[Start of Attachment]

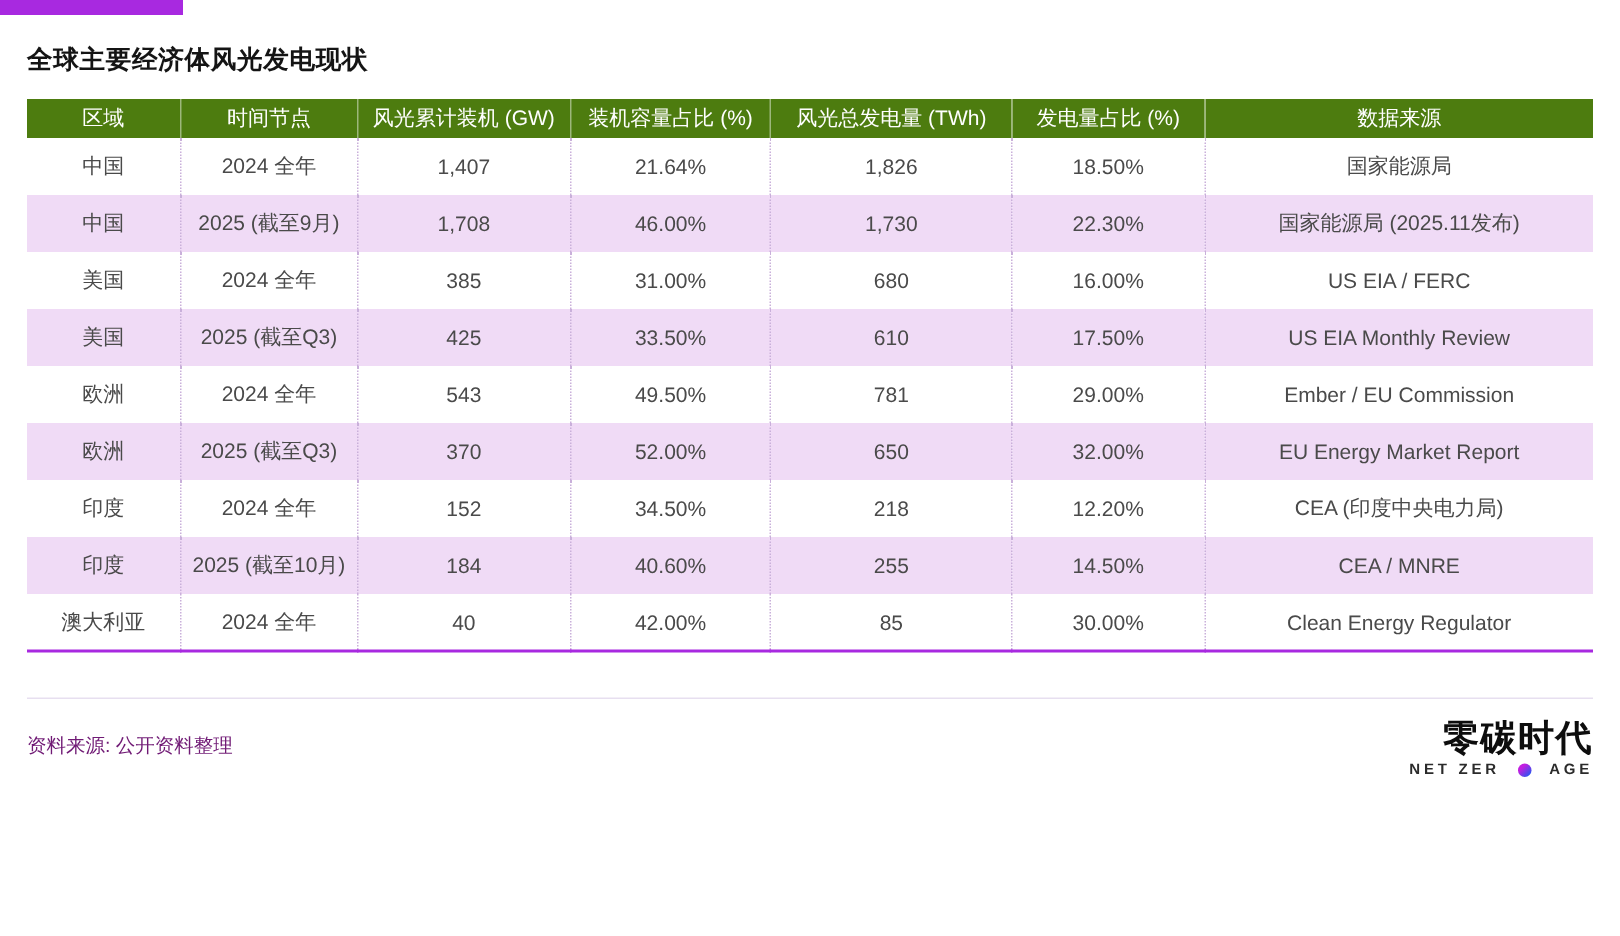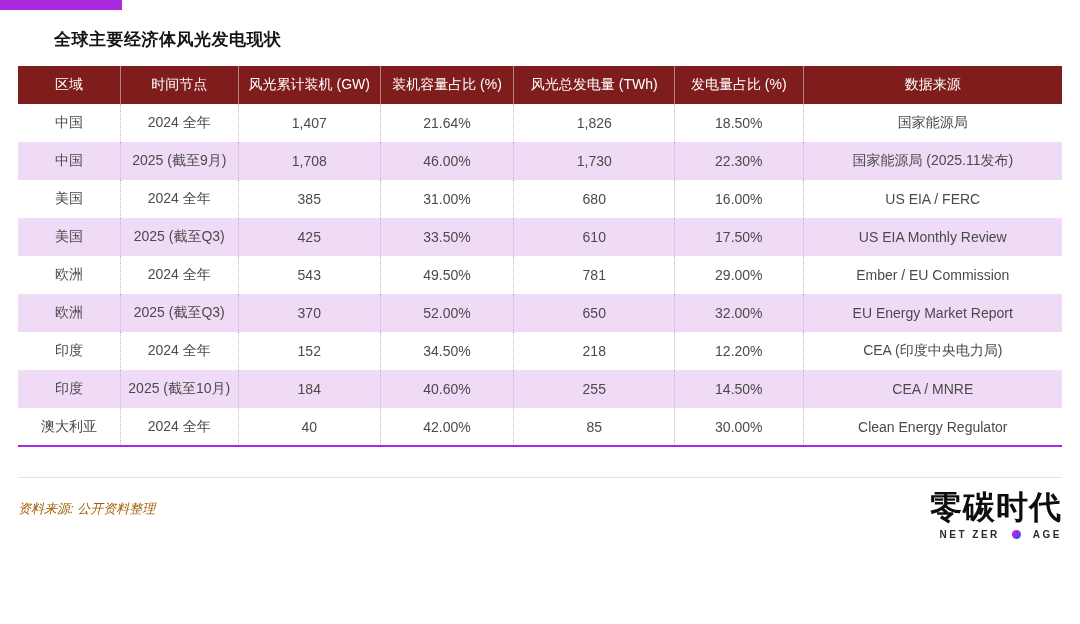--- a/index.html
+++ b/index.html
@@ -25,7 +25,6 @@
     font-weight: bold;
     color: #141414;
     letter-spacing: 0.5px;
-    margin-left: 36px;
   }
   table.data-table {
     margin-top: 15px;

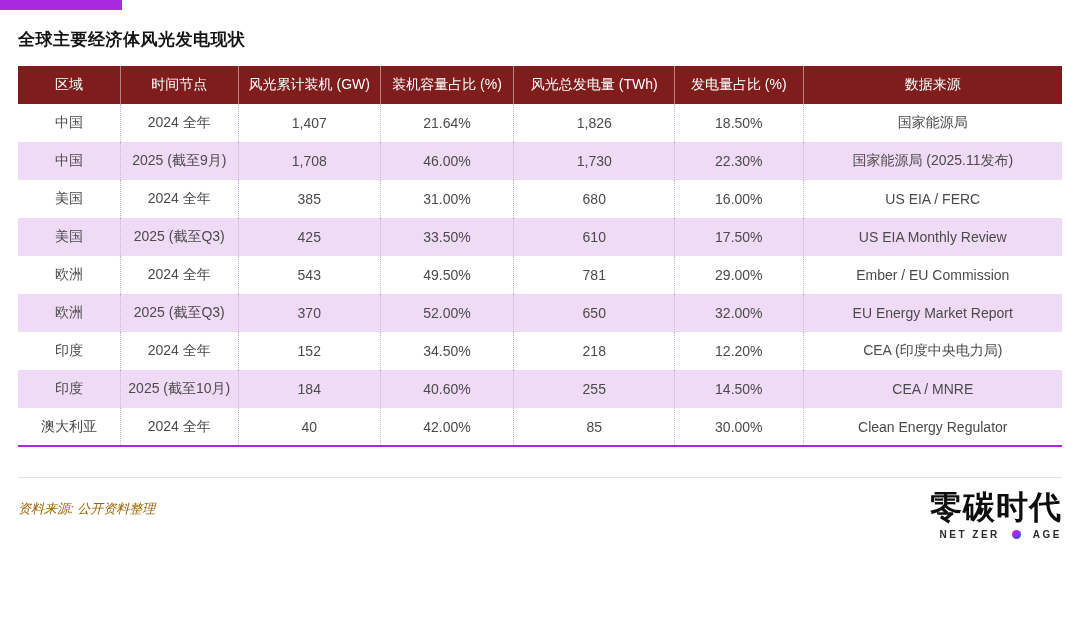--- a/index.html
+++ b/index.html
@@ -41,11 +41,11 @@
   table.data-table col.c5 { width: 12.3%; }
   table.data-table col.c6 { width: 24.8%; }
   thead th {
-    background: #7f1d1d;
+    background: #4d7c0f;
     color: #ffffff;
     font-weight: normal;
     font-size: 14px;
-    height: 38px;
+    height: 26px;
     text-align: center;
     vertical-align: middle;
     border-right: 1px solid rgba(255,255,255,0.45);

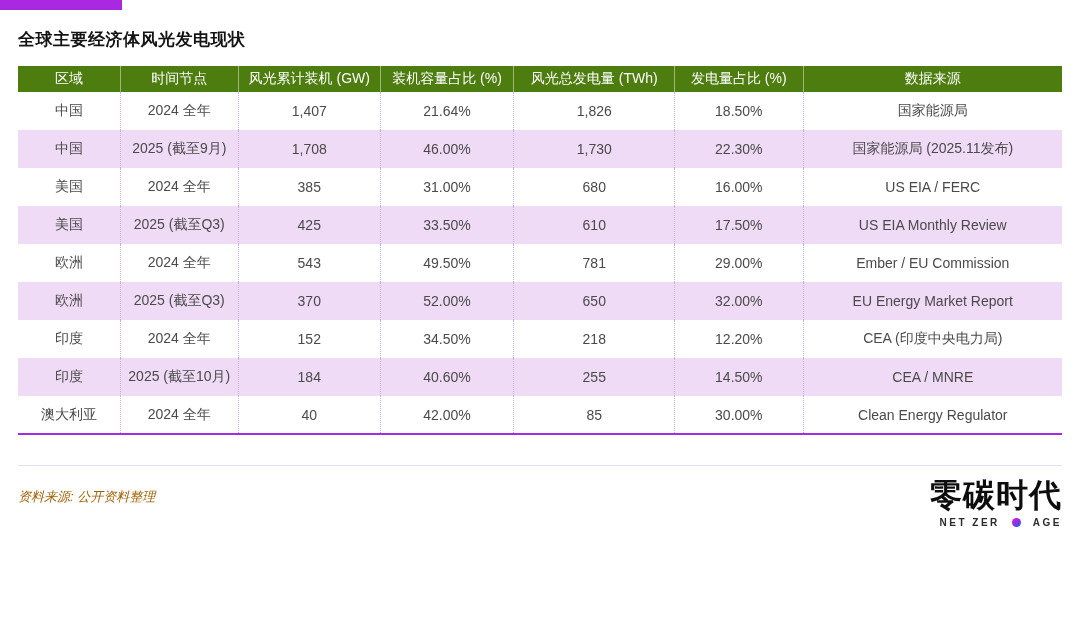--- a/index.html
+++ b/index.html
@@ -72,8 +72,7 @@
   }
   .source-note {
     font-size: 13px;
-    font-style: italic;
-    color: #a16207;
+    color: #701a75;
     padding-top: 8px;
   }
   .logo { text-align: right; }

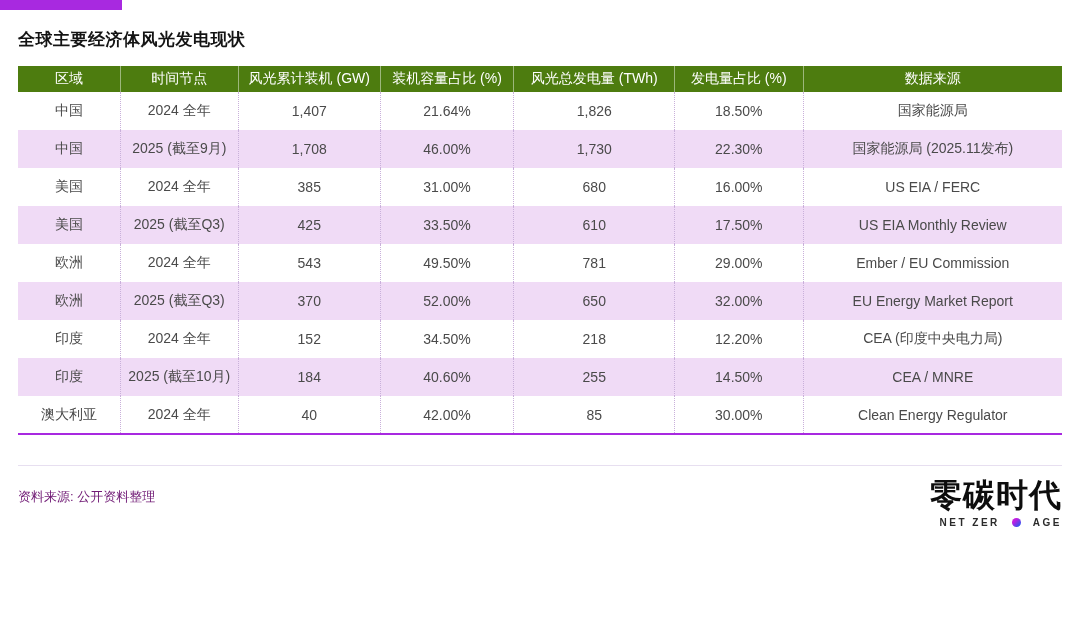--- a/index.html
+++ b/index.html
@@ -77,9 +77,9 @@
   }
   .logo { text-align: right; }
   .logo-cn {
-    font-family: Liberation Mono, monospace;
+    font-family: Liberation Serif, serif;
     font-weight: bold;
-    font-size: 32px;
+    font-size: 24px;
     color: #0d0d0d;
     line-height: 1.1;
     letter-spacing: 1px;

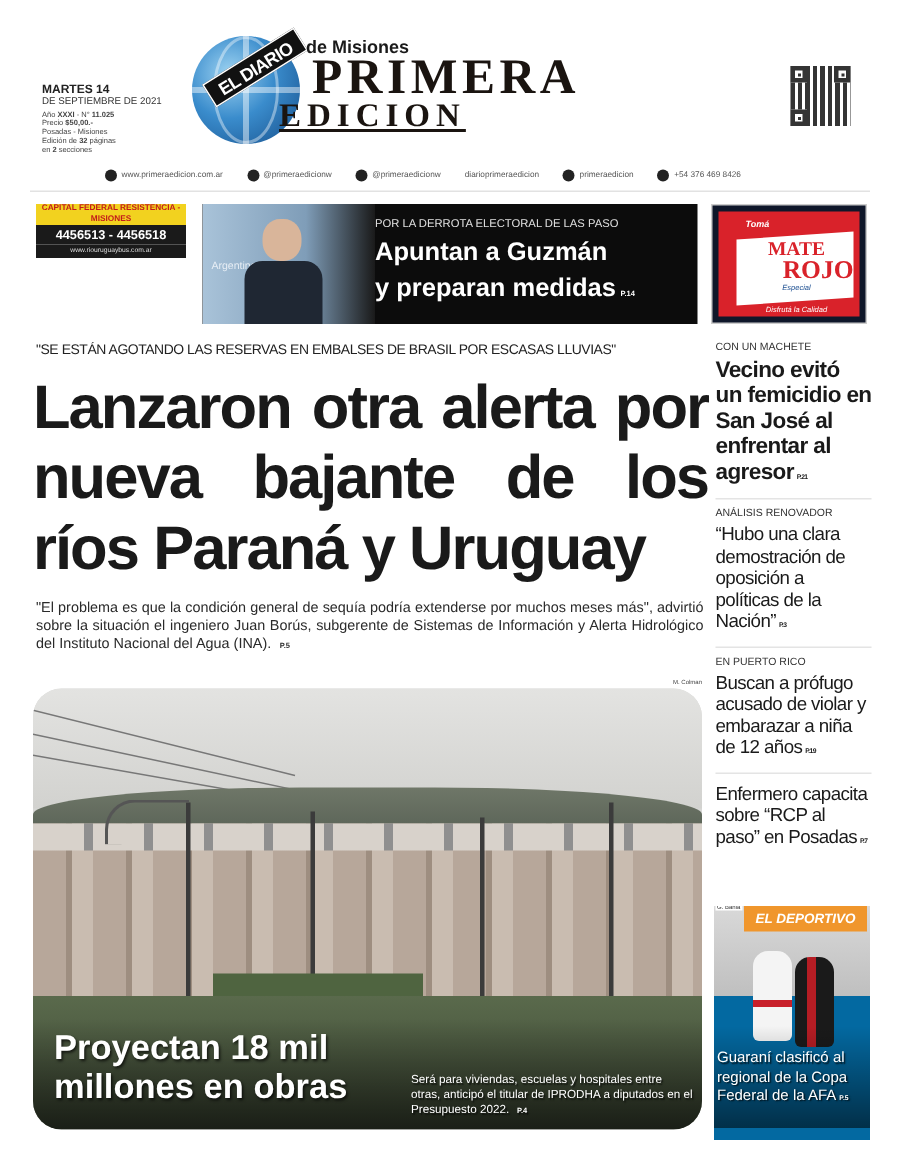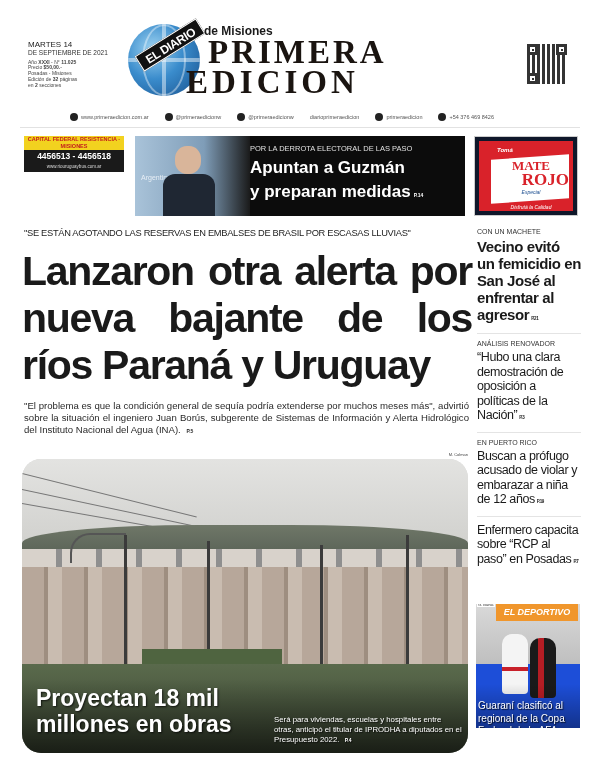--- a/index.html
+++ b/index.html
@@ -8,7 +8,7 @@
   
   .masthead { position: absolute; left: 0; top: 0; width: 600px; height: 105px; }
   .edition-info { position: absolute; left: 28px; top: 40px; width: 110px; line-height: 1.15; }
-  .edition-day { font-size: 8px; font-weight: normal; color: #222; }
+  .edition-day { font-size: 8px; font-weight: bold; color: #222; margin-top: 15px; }
   .edition-date { font-size: 6.5px; color: #333; margin-bottom: 3px; }
   .edition-line { font-size: 5px; color: #444; }
   .edition-line b { font-weight: bold; }

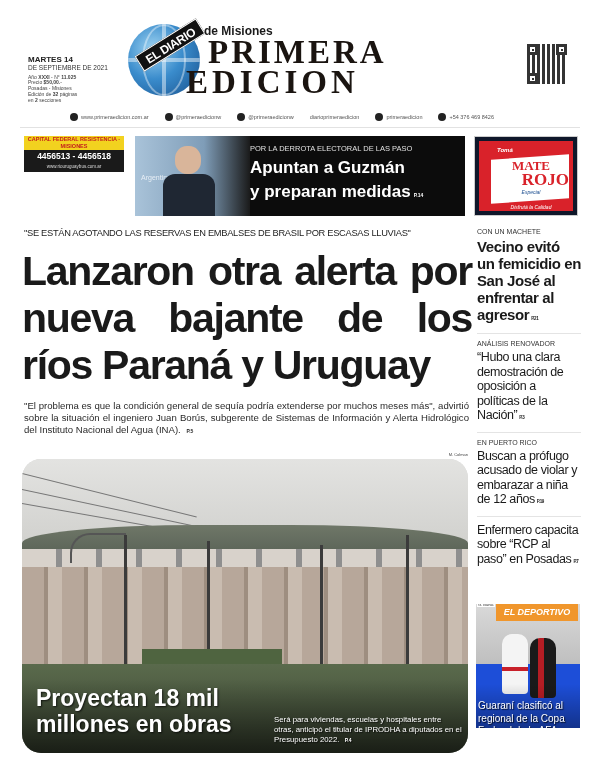--- a/index.html
+++ b/index.html
@@ -22,7 +22,7 @@
   .diario-band { position: absolute; left: 6px; top: 16px; width: 72px; height: 18px; background: #111; color: #fff; font-size: 12px; font-weight: bold; text-align: center; line-height: 18px; transform: rotate(-32deg); font-family: "Liberation Sans", sans-serif; letter-spacing: -0.5px; border: 1px solid #fff; }
   .de-misiones { position: absolute; left: 76px; top: 4px; font-size: 12px; font-weight: bold; color: #1a1a1a; }
   .brand-1 { position: absolute; left: 80px; top: 16px; font-family: "Liberation Serif", serif; font-size: 33px; font-weight: bold; letter-spacing: 3px; color: #1a1410; line-height: 1; }
-  .brand-2 { position: absolute; left: 58px; top: 46px; font-family: "Liberation Serif", serif; font-size: 33px; font-weight: bold; letter-spacing: 4px; color: #1a1410; line-height: 1; }
+  .brand-2 { position: absolute; left: 58px; top: 46px; font-family: "Liberation Serif", serif; font-size: 22px; font-weight: bold; letter-spacing: 4px; color: #1a1410; line-height: 1; text-decoration: underline; }
 
   .qr { position: absolute; left: 527px; top: 44px; width: 40px; height: 40px; background:
     repeating-linear-gradient(90deg, #111 0 3px, #fff 3px 5px),

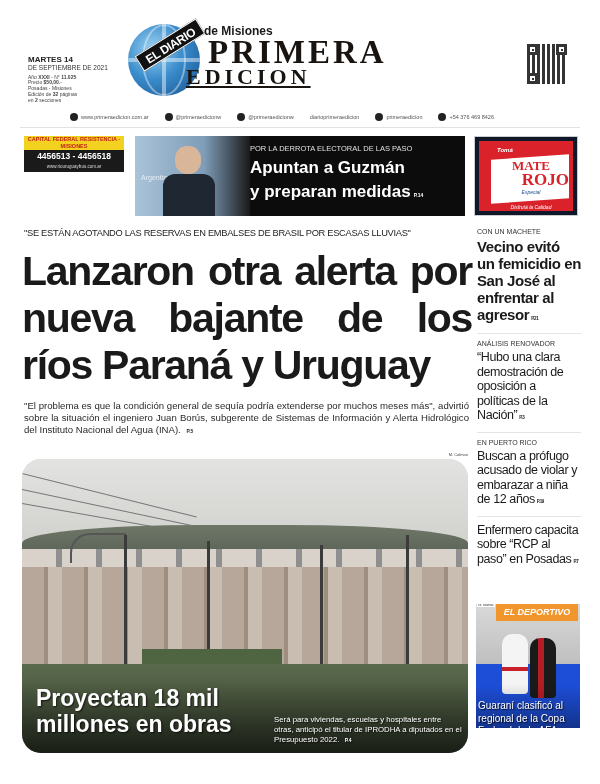--- a/index.html
+++ b/index.html
@@ -94,7 +94,7 @@
   .side-title { font-size: 12.5px; line-height: 14.5px; color: #1a1a1a; letter-spacing: -0.4px; }
   .side-ref { font-size: 4.5px; font-weight: bold; margin-left: 2px; }
 
-  .sports { position: absolute; left: 476px; top: 604px; width: 104px; height: 124px; background: #1d4ed8; overflow: hidden; }
+  .sports { position: absolute; left: 476px; top: 604px; width: 104px; height: 156px; background: #0369a1; overflow: hidden; }
   .sports-credit { position: absolute; left: 1px; top: -2px; font-size: 4px; color: #333; background: #fff; padding: 0 1px; }
   .sports-tag { position: absolute; left: 20px; top: 0; width: 82px; height: 17px; background: #f0962c; color: #fff; font-size: 9px; font-weight: bold; font-style: italic; text-align: center; line-height: 17px; }
   .sports-bg { position: absolute; left: 0; top: 0; width: 104px; height: 60px; background: linear-gradient(#d9d9d9, #bfbfbf); }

[End of Attachment]

[Exercise prompt]: Pictures should be left out when the records above are restated exactly.

[Exercise output]:
--- a/index.html
+++ b/index.html
@@ -25,7 +25,6 @@
     font-weight: bold;
     color: #141414;
     letter-spacing: 0.5px;
-    margin-left: 36px;
   }
   table.data-table {
     margin-top: 15px;

--- a/index.html
+++ b/index.html
@@ -41,11 +41,11 @@
   table.data-table col.c5 { width: 12.3%; }
   table.data-table col.c6 { width: 24.8%; }
   thead th {
-    background: #7f1d1d;
+    background: #4d7c0f;
     color: #ffffff;
     font-weight: normal;
     font-size: 14px;
-    height: 38px;
+    height: 26px;
     text-align: center;
     vertical-align: middle;
     border-right: 1px solid rgba(255,255,255,0.45);

--- a/index.html
+++ b/index.html
@@ -72,8 +72,7 @@
   }
   .source-note {
     font-size: 13px;
-    font-style: italic;
-    color: #a16207;
+    color: #701a75;
     padding-top: 8px;
   }
   .logo { text-align: right; }

--- a/index.html
+++ b/index.html
@@ -77,9 +77,9 @@
   }
   .logo { text-align: right; }
   .logo-cn {
-    font-family: Liberation Mono, monospace;
+    font-family: Liberation Serif, serif;
     font-weight: bold;
-    font-size: 32px;
+    font-size: 24px;
     color: #0d0d0d;
     line-height: 1.1;
     letter-spacing: 1px;

--- a/index.html
+++ b/index.html
@@ -8,7 +8,7 @@
   
   .masthead { position: absolute; left: 0; top: 0; width: 600px; height: 105px; }
   .edition-info { position: absolute; left: 28px; top: 40px; width: 110px; line-height: 1.15; }
-  .edition-day { font-size: 8px; font-weight: normal; color: #222; }
+  .edition-day { font-size: 8px; font-weight: bold; color: #222; margin-top: 15px; }
   .edition-date { font-size: 6.5px; color: #333; margin-bottom: 3px; }
   .edition-line { font-size: 5px; color: #444; }
   .edition-line b { font-weight: bold; }

--- a/index.html
+++ b/index.html
@@ -22,7 +22,7 @@
   .diario-band { position: absolute; left: 6px; top: 16px; width: 72px; height: 18px; background: #111; color: #fff; font-size: 12px; font-weight: bold; text-align: center; line-height: 18px; transform: rotate(-32deg); font-family: "Liberation Sans", sans-serif; letter-spacing: -0.5px; border: 1px solid #fff; }
   .de-misiones { position: absolute; left: 76px; top: 4px; font-size: 12px; font-weight: bold; color: #1a1a1a; }
   .brand-1 { position: absolute; left: 80px; top: 16px; font-family: "Liberation Serif", serif; font-size: 33px; font-weight: bold; letter-spacing: 3px; color: #1a1410; line-height: 1; }
-  .brand-2 { position: absolute; left: 58px; top: 46px; font-family: "Liberation Serif", serif; font-size: 33px; font-weight: bold; letter-spacing: 4px; color: #1a1410; line-height: 1; }
+  .brand-2 { position: absolute; left: 58px; top: 46px; font-family: "Liberation Serif", serif; font-size: 22px; font-weight: bold; letter-spacing: 4px; color: #1a1410; line-height: 1; text-decoration: underline; }
 
   .qr { position: absolute; left: 527px; top: 44px; width: 40px; height: 40px; background:
     repeating-linear-gradient(90deg, #111 0 3px, #fff 3px 5px),

--- a/index.html
+++ b/index.html
@@ -94,7 +94,7 @@
   .side-title { font-size: 12.5px; line-height: 14.5px; color: #1a1a1a; letter-spacing: -0.4px; }
   .side-ref { font-size: 4.5px; font-weight: bold; margin-left: 2px; }
 
-  .sports { position: absolute; left: 476px; top: 604px; width: 104px; height: 124px; background: #1d4ed8; overflow: hidden; }
+  .sports { position: absolute; left: 476px; top: 604px; width: 104px; height: 156px; background: #0369a1; overflow: hidden; }
   .sports-credit { position: absolute; left: 1px; top: -2px; font-size: 4px; color: #333; background: #fff; padding: 0 1px; }
   .sports-tag { position: absolute; left: 20px; top: 0; width: 82px; height: 17px; background: #f0962c; color: #fff; font-size: 9px; font-weight: bold; font-style: italic; text-align: center; line-height: 17px; }
   .sports-bg { position: absolute; left: 0; top: 0; width: 104px; height: 60px; background: linear-gradient(#d9d9d9, #bfbfbf); }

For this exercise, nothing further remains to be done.